Кто-то постучался в дверь; в ответ на мое нетерпеливое «войдите» явился Риманец.
— Как, Темпест, вы в темноте? — воскликнул он радушно, — почему вы не зажгли свет?
— Этого огня достаточно для моих дум, — ответил я сердито.
— А, вы думали? — спросил он, смеясь. — Не думайте! это прескверная привычка. Никто теперь не думает; нынешнее поколение этого не выдерживает, головы слишком слабы; стоит только подумать, и вся гармония общественного строя внезапно исчезает; к тому же это прескучное занятие.
— Я сам это нахожу, — ответил я мрачно, — Лючио, что-то во мне неладно…
Глаза князя сверкнули, и полунасмешливо, полувопросительно уставились на меня.
— Неладно? — не может быть!
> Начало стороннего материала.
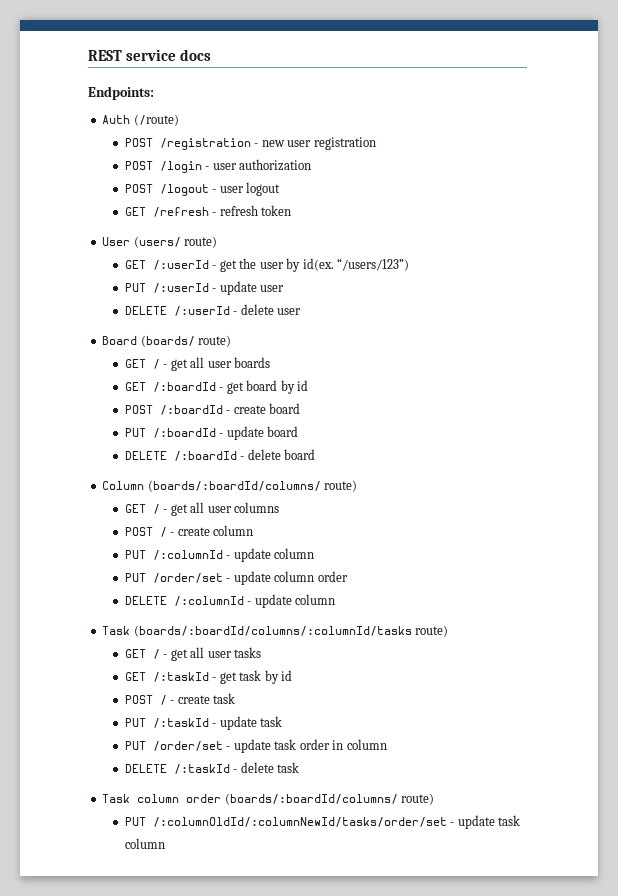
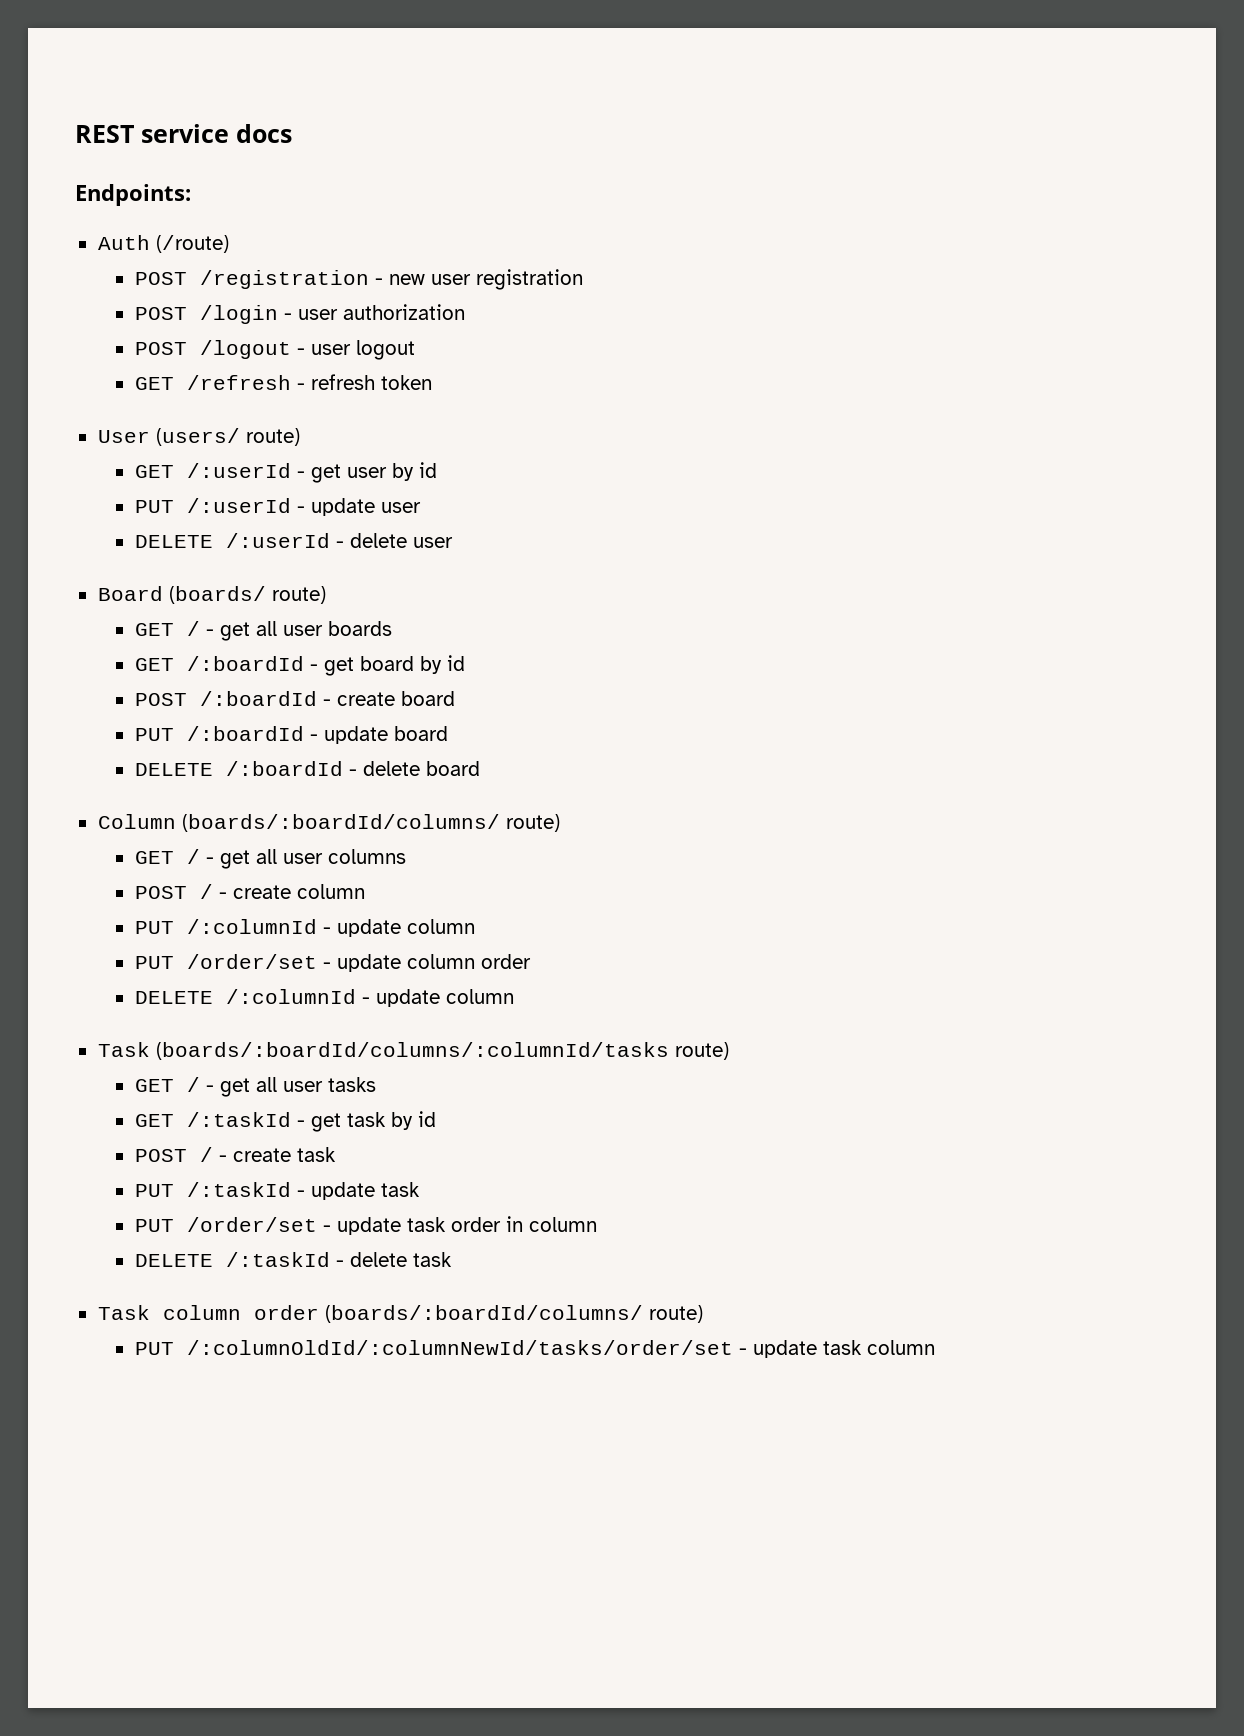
- GET /:userId - get the user by id(ex. “/users/123”)
+ GET /:userId - get user by id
Разве вы не один из самых богатых людей мира?
Я пропустил иронию мимо ушей.
— Послушайте, мой друг, — сказал я серьезно. — Вы знаете, что последние две недели я был занят корректурой своей книги?
Он утвердительно кивнул головой.
— Я почти докончил свой труд и пришел к заключению, что книга — не я, она нисколько не передает ни моих убеждений, ни моих мыслей, и я не могу понять, каким образом я мог написать ее.
— Вы находите ее глупой? — спросил Лючио с видимым участием.
— Нет, — ответил я с нескрываемым возмущением, — я не нахожу ее глупой.
— Скучной?
— Нет, она не скучна.
— Сентиментальна?
— Нет.
— Ну что же, мой друг, если книга ваша ни глупа, ни скучна и ни сентиментальна, так в чем же дело? — воскликнул весело Лючио.
— Дело в том, что она выше меня; — я говорил с горечью; — несравненно выше. Теперь я не мог бы написать её. Удивляюсь, как я и тогда был способен на это. Лючио, я пожалуй, говорю глупости, но мне кажется, что я нравственно стоял выше, когда писал эту книгу: я стоял на высоте, с которой с тех пор упал.
— Мне жаль это слышать, — ответил князь. — Судя по тому, что вы говорите, вся беда в том, что вы писали высокопарно. Это нехорошо, очень нехорошо. Ничего не может быть хуже писать о высших чувствах и стремлениях — великое прегрешение, и критики вам этого никогда не простят. Я от всей души сочувствую вам, мой друг; я не воображал, что вы в таком отчаянном положении.
Я засмеялся, несмотря на мое угнетение.
— Вы неисправимы, Лючио! — сказал я. — Но ваша веселость действует на меня ободряюще. Я хотел лишь объяснить вам, что в моем творчестве проведена мысль, которую я будто бы разделяю, а на самом деле это не так; мое я, мое теперешнее я, нисколько не симпатизирует ей. Должно быть с тех пор я изменил свои возвышения.